> _PROMPT_
Each line in the data must be reproduced as written, except for any picture.

(DATA PROVIDED begins)

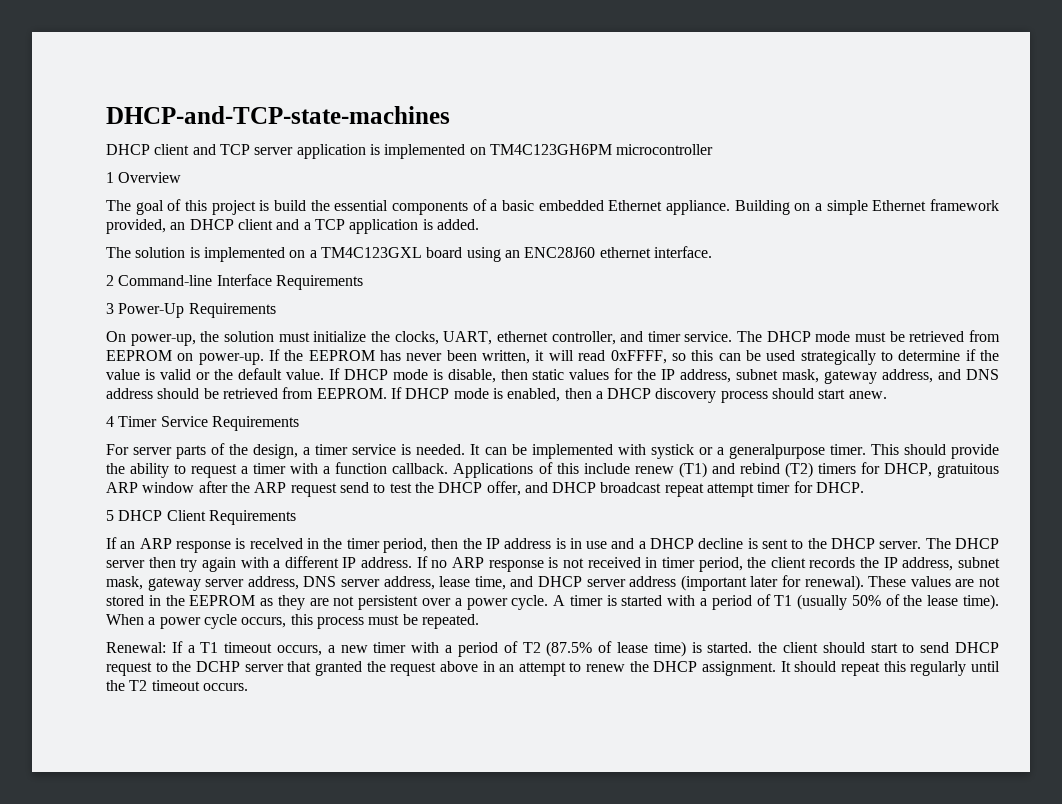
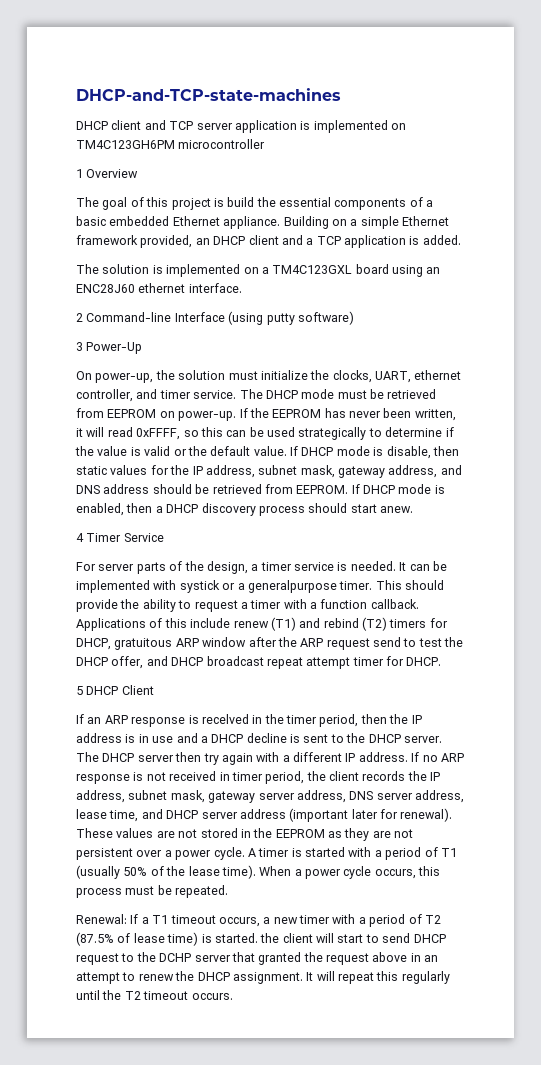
[275,275,363,290] Requirements -> [228,311,354,325] (using putty software)
[188,303,276,318] Requirements -> (143, 348) none
[211,416,299,431] Requirements -> (164, 537) none
[208,510,296,525] Requirements -> (154, 690) none
[822,642,865,653] should -> [316,933,334,943] will
[794,661,837,672] should -> [316,971,335,981] will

(DATA PROVIDED ends)

> _WRITTEN RESPONSE_
[275,275,363,290] Requirements -> [228,311,354,325] (using putty software)
[188,303,276,318] Requirements -> (143, 348) none
[211,416,299,431] Requirements -> (164, 537) none
[208,510,296,525] Requirements -> (154, 690) none
[822,642,865,653] should -> [316,933,334,943] will
[794,661,837,672] should -> [316,971,335,981] will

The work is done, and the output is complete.